- _RECORDS FOR THIS EXERCISE_:

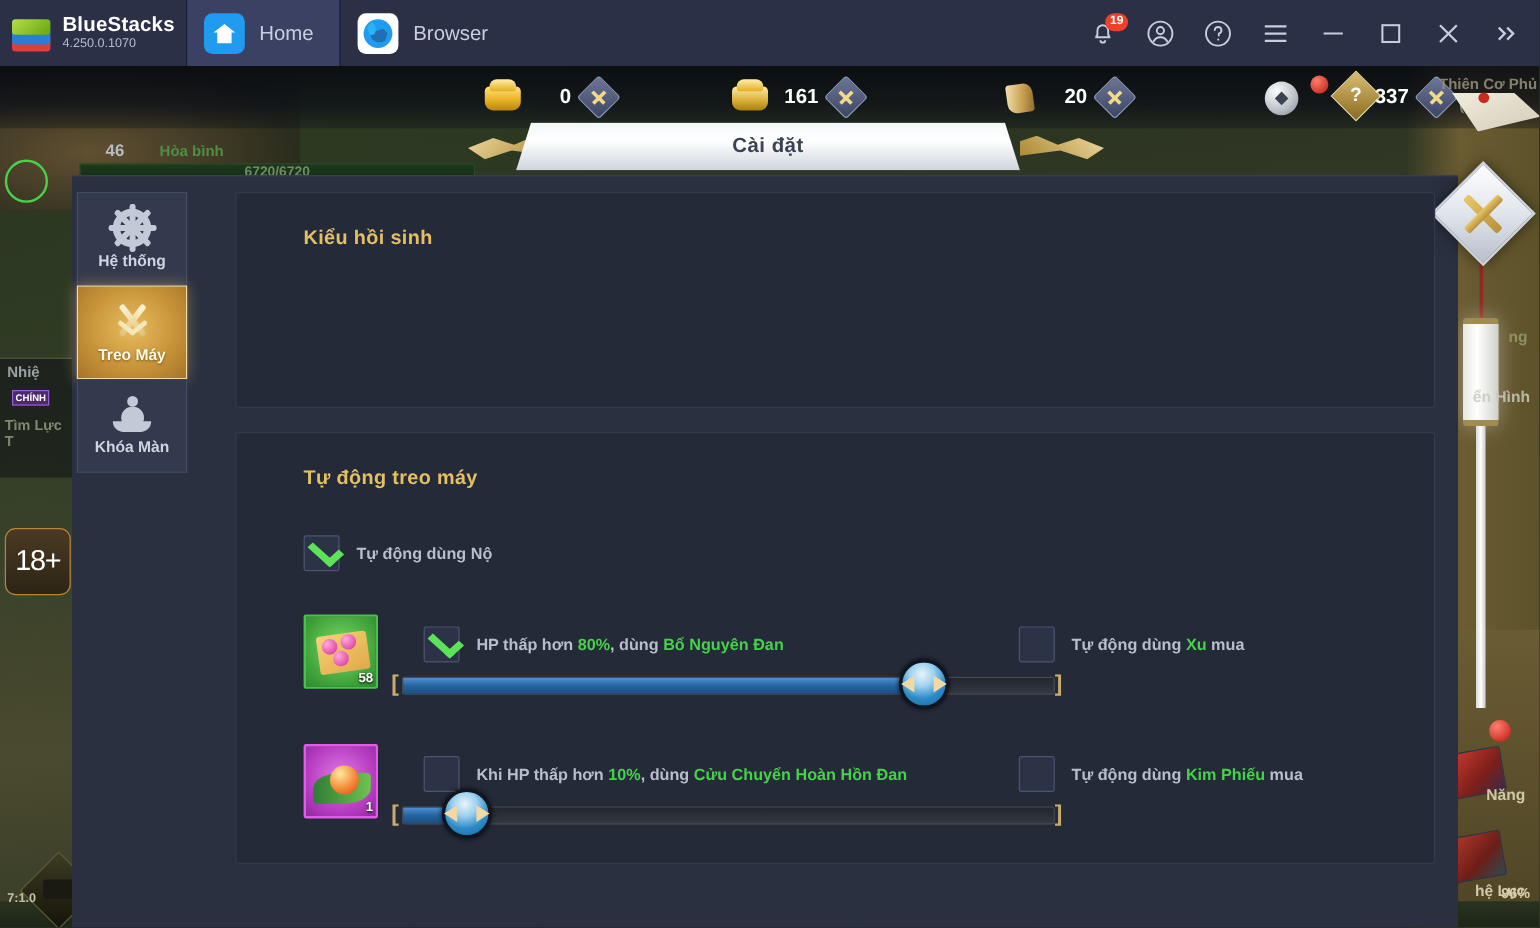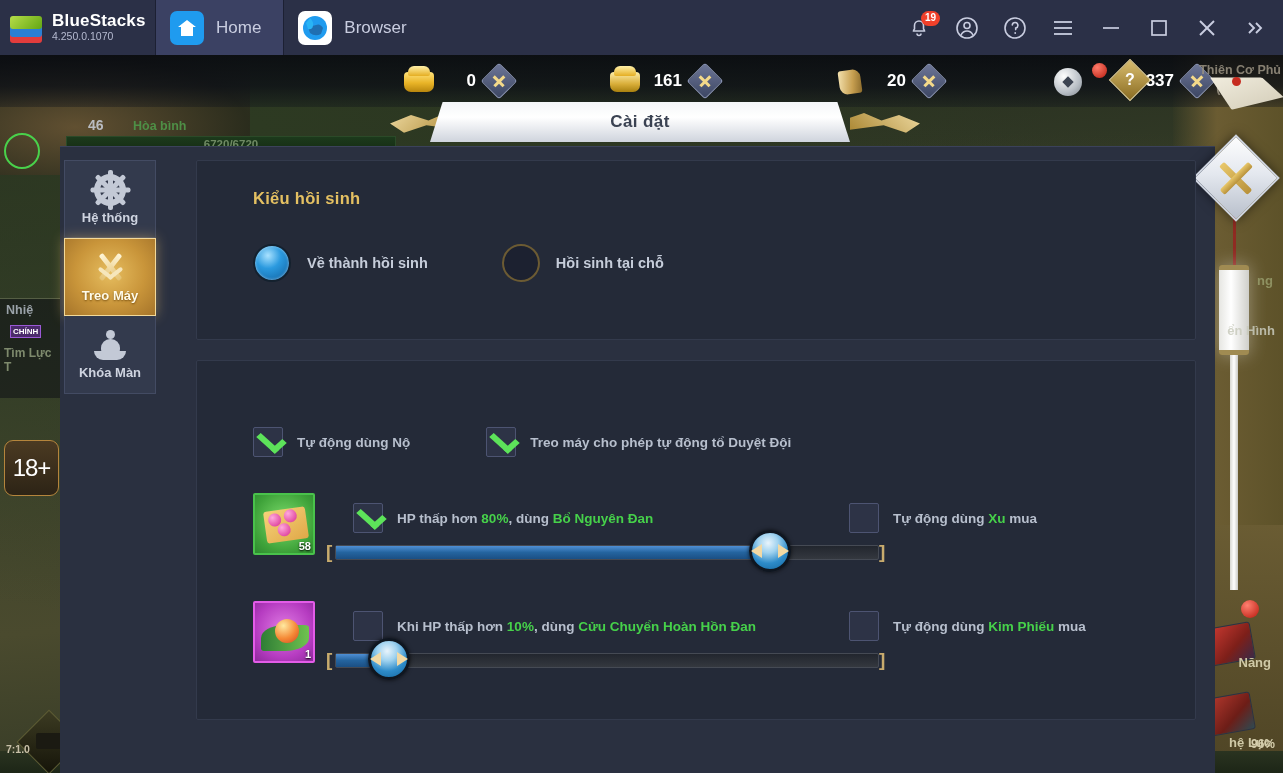--- a/index.html
+++ b/index.html
@@ -609,42 +609,29 @@
             <div class="legs"></div>
         </div>
         <div class="side-label">Khóa Màn</div>
       </div>
     </div>
 
     <div class="content">
 
       <div class="card card-1">
         <div class="sec-title">Kiểu hồi sinh</div>
-        <div class="row radio-row">
-          <div class="row">
-            <div class="radio on"></div>
-            <div class="radio-lbl">Về thành hồi sinh</div>
-          </div>
-          <div class="row" style="margin-left:74px">
-            <div class="radio"></div>
-            <div class="radio-lbl">Hồi sinh tại chỗ</div>
-          </div>
-        </div>
       </div>
 
       <div class="card card-2">
+        <div class="sec-title">Tự động treo máy</div>
 
         <div class="row" style="margin-top:38px">
           <div class="row">
             <div class="cb on"></div>
             <div class="cb-lbl">Tự động dùng Nộ</div>
-          </div>
-          <div class="row" style="margin-left:76px">
-            <div class="cb on"></div>
-            <div class="cb-lbl">Treo máy cho phép tự động tổ Duyệt Đội</div>
           </div>
         </div>
 
         <div style="position:relative; margin-top:36px; height:76px;">
           <div class="item-ico green" style="position:absolute;left:0;top:0">
             <div class="pot-green">
                 <i></i>
               </div>
             <div class="qty">58</div>
           </div>

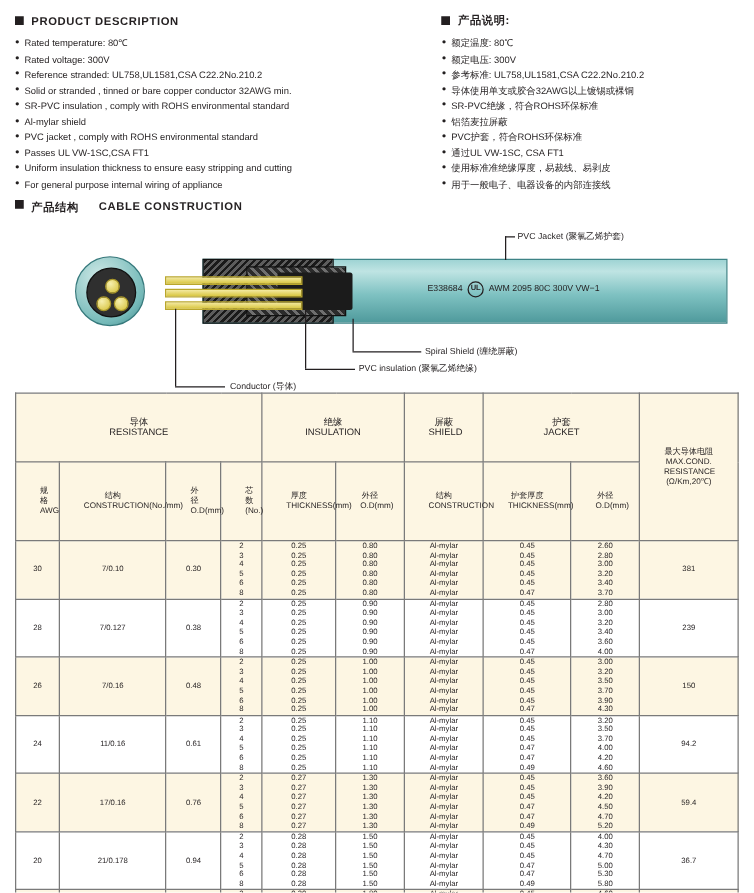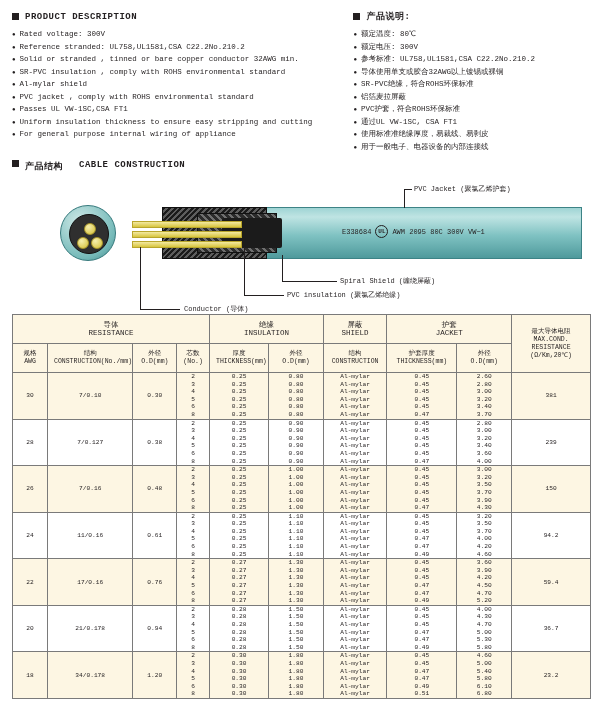--- a/index.html
+++ b/index.html
@@ -7,21 +7,21 @@
   body {
     width: 603px;
     height: 714px;
     background: #ffffff;
     font-family: "Liberation Sans", sans-serif;
     font-size: 7.5px;
     color: #231f20;
     position: relative;
     overflow: hidden;
   }
-  .page { position: relative; width: 603px; height: 714px; padding: 10px 12px; font-family: Liberation Mono, monospace; }
+  .page { position: relative; width: 603px; height: 714px; padding: 10px 12px; }
 
   
   .sec-head { display: flex; align-items: flex-start; gap: 6px; }
   .sq { width: 7px; height: 7px; background: #231f20; display: inline-block; }
   .sec-title { font-size: 9px; font-weight: bold; letter-spacing: .5px; }
   .sec-title2 { font-size: 9px; font-weight: bold; letter-spacing: .5px; margin-left: 10px;}
 
   
   .desc-wrap { display: flex; margin-top: 6px; }
   .col-left { width: 330px; }
@@ -77,21 +77,21 @@
 
   .label { position: absolute; font-size: 7px; white-space: nowrap; }
   .lead { position: absolute; background: #231f20; }
   .print { position: absolute; left: 330px; top: 48px; font-size: 7px; display: flex; align-items: center; gap: 4px; }
   .ul-mark { display:inline-block; width: 13px; height: 13px; border: 1.2px solid #231f20; border-radius: 50%;
     font-size: 6px; font-weight: bold; text-align: center; line-height: 11px; }
 
   
   table.spec { border-collapse: collapse; width: 579px; margin-top: 2px; table-layout: fixed; }
   table.spec th, table.spec td { border: 1px solid #7a7a7a; text-align: center; vertical-align: middle; }
-  table.spec th { background: #fdf6e3; font-size: 6.5px; line-height: 8px; padding: 6px; font-weight: normal; }
+  table.spec th { background: #fdf6e3; font-size: 6.5px; line-height: 8px; padding: 19px; font-weight: normal; }
   .grp { font-size: 7.5px; }
   table.spec td { font-size: 6.2px; padding: 0; }
   .cell-alt { background: #fdf6e3; }
   .cell-wh { background: #ffffff; }
   .stack { line-height: 7.6px; }
   .stack div { height: 7.6px; }
   .awg { font-size: 8px; }
   .mm { font-size: 7.5px; }
   .res { font-size: 7.5px; }
 </style>
@@ -106,20 +106,24 @@
       <span class="sec-title">PRODUCT  DESCRIPTION</span>
     </div>
     <div class="col-right">
       <span class="sq"></span>
       <span class="sec-title">产品说明:</span>
     </div>
   </div>
 
   <div class="desc-wrap">
     <div class="col-left">
+      <div class="bullet-row">
+          <span class="dot">●</span>
+          <span class="btext">Rated temperature: 80℃</span>
+        </div>
       <div class="bullet-row">
           <span class="dot">●</span>
           <span class="btext">Rated voltage: 300V</span>
         </div>
       <div class="bullet-row">
           <span class="dot">●</span>
           <span class="btext">Reference stranded: UL758,UL1581,CSA C22.2No.210.2</span>
         </div>
       <div class="bullet-row">
           <span class="dot">●</span>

- _WHAT THE TASK ASKS_:
Copy each line in the listing where "stack" appears.

- _WRITTEN SOLUTION_:
   .stack { line-height: 7.6px; }
   .stack div { height: 7.6px; }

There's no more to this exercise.